Le juge des référés du Tribunal administratif de Melun suspend la décision du directeur général et lui enjoint de réintégrer ladite praticienne dans ses fonctions dans l’attente du jugement à intervenir sur le fond.

Cette décision n’est pas suivie d’effet contraignant la requérante à saisir de nouveau le juge des référés.

Une nouvelle ordonnance est rendue dans le même sens fixant un nouveau délai.

L’administration a formé un pourvoi considérant que le juge ne pouvait pas statuer de nouveau sur les mêmes faits.

Le Conseil d’État a rejeté ce pourvoi et dit que le juge des référé n’avait pas commis d’erreur de droit, en regardant l’inexécution de la première ordonnanc-l’article L. 521-4 du code de justice administrative pour fixer un nouveau délai pour la réintégration de l’intéressé et assortir l’injonction d’une astreinte.

Dans ses conditions, l’absence d’exécution d’une décision de justice constitue un motif de recevabilité d’un procès au référé.

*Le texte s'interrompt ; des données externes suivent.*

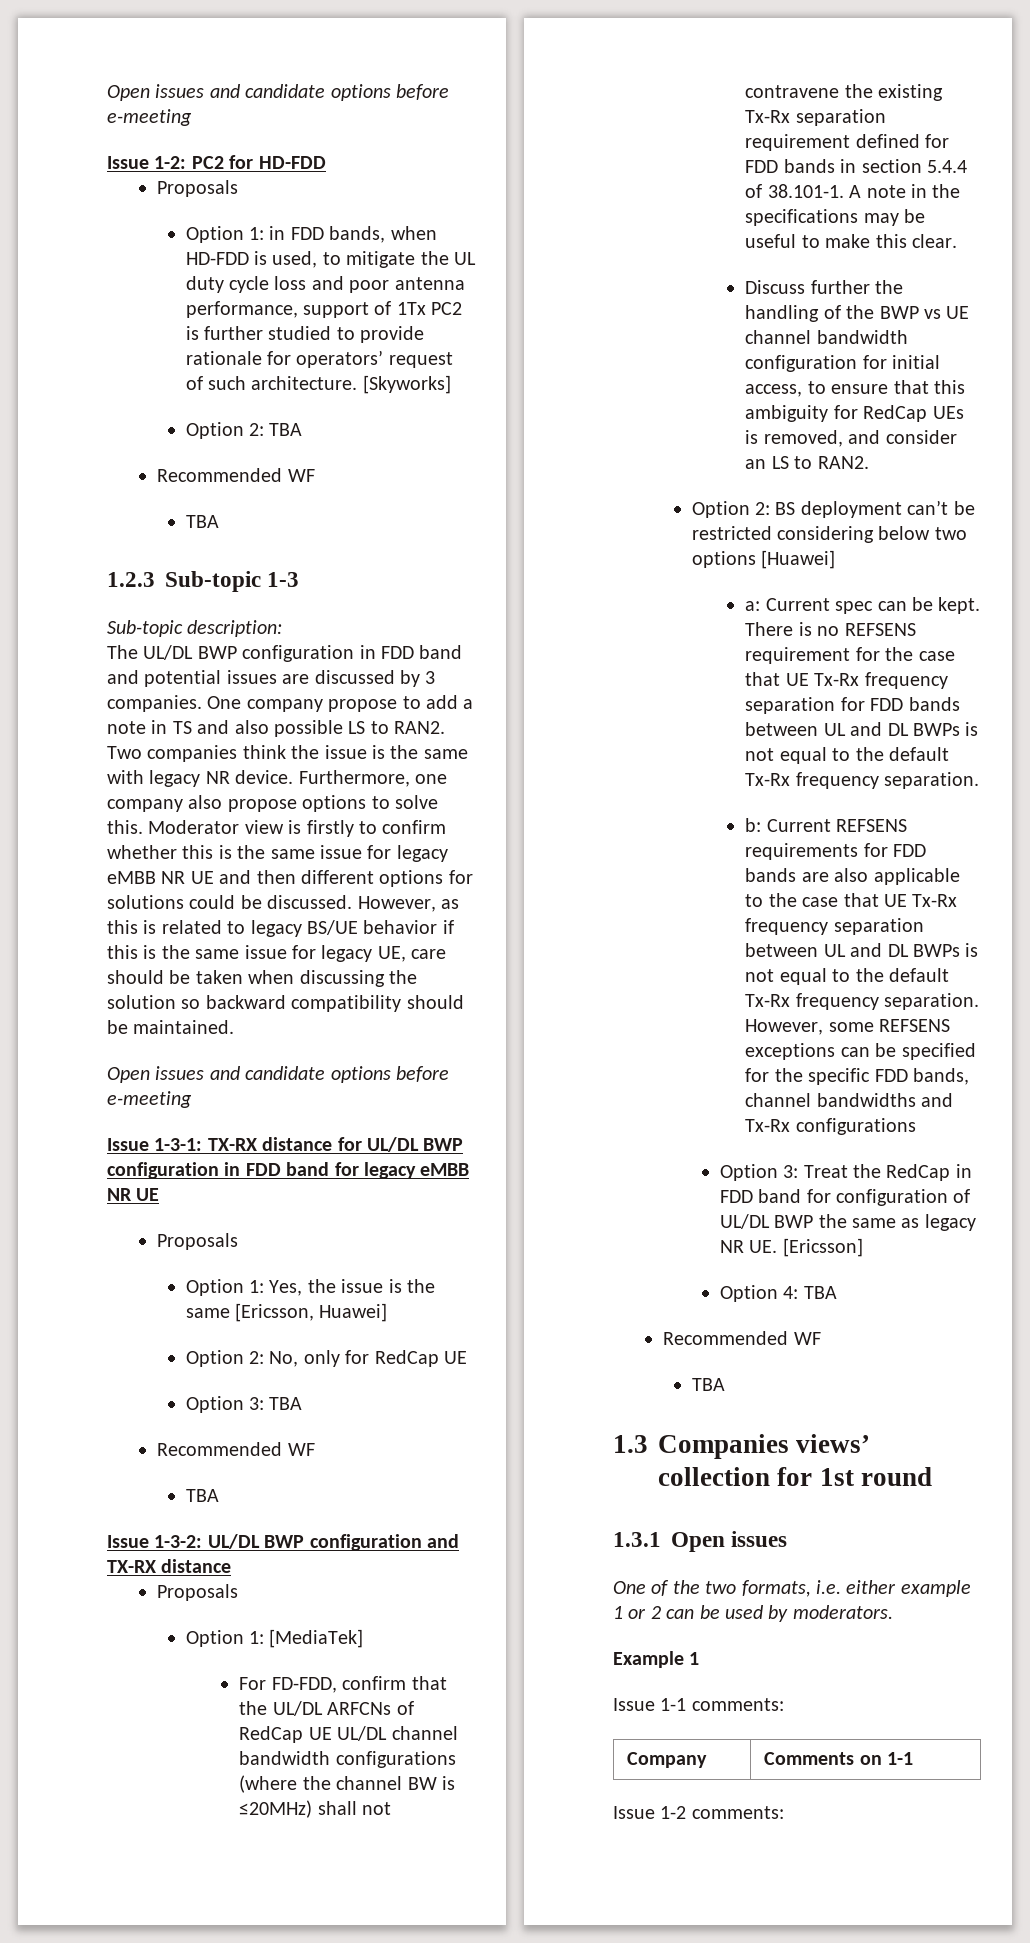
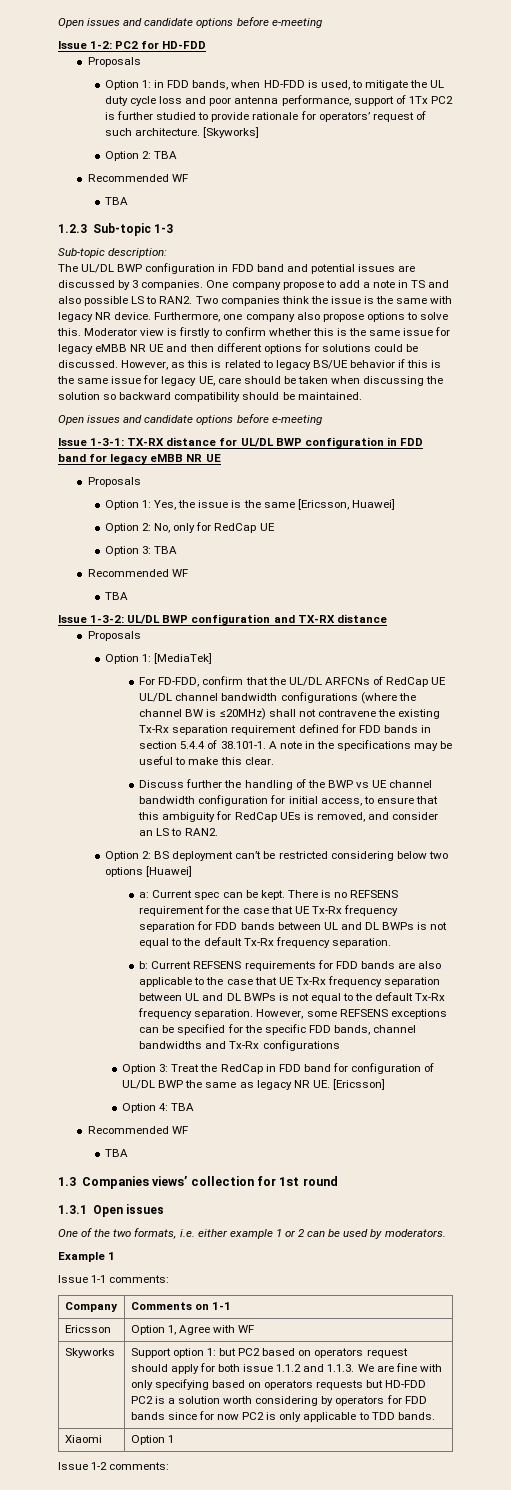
+ Ericsson | Option 1, Agree with WF
+ Skyworks | Support option 1: but PC2 based on operators request should apply for both issue 1.1.2 and 1.1.3. We are fine with only specifying based on operators requests but HD-FDD PC2 is a solution worth considering by operators for FDD bands since for now PC2 is only applicable to TDD bands.
+ Xiaomi | Option 1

Dans la deuxième affaire, la commission de recours amiable de la Caisse des Allocations Familiales avait refusé l’Aide Personnalisée au Logement au requérant.

Le Tribunal administratif de Limoges annule cette décision, en relevant que l’intéressé est en droit de prétendre à l’avantage demandé, et le renvoie devant la Caisse des Allocations Familiales de l’Indre pour qu’il soit procédé au calcul de ses droits.

L’intéressé estimant que la Caisse des Allocations Familiales n’a pas pris les mesures aptes à assurer l’exécution de ce jugement, a saisi le juge des référés du Tribunal administratif de Limoges d’une demande formée en application de l’article R. 541-1 du Code de justice administrative, tendant à ce que cette caisse soit condamnée à lui verser une provision.

Le juge a fait droit à cette demande et a condamné l’administration à lui verser la provision sollicitée.

La Cour administrative d’appel de Bordeaux devait annuler cette décision au motif que la créance née du jugement du tribunal administratif ne pouvait être soumise à l’appréciation du juge des référés et que l’intéressé ne pouvait que saisir le juge de l’exécution du tribunal administratif des difficultés rencontrées pour assurer l’exécution du jugement le renvoyant devant la CAF de l’Indre pour qu’il soit statué sur le montant de ses droits.

Le Conseil d’État a cassé l’arrêt et jugé que la Cour Administrative d’Appel de Bordeaux a commis une erreur de droit.

On retiendra qu’en cas d’inexécution d’une décision du juge administratif, l’administration peut toujours y être contrainte grâce notamment aux procédures d’urgences devant le juge des référés.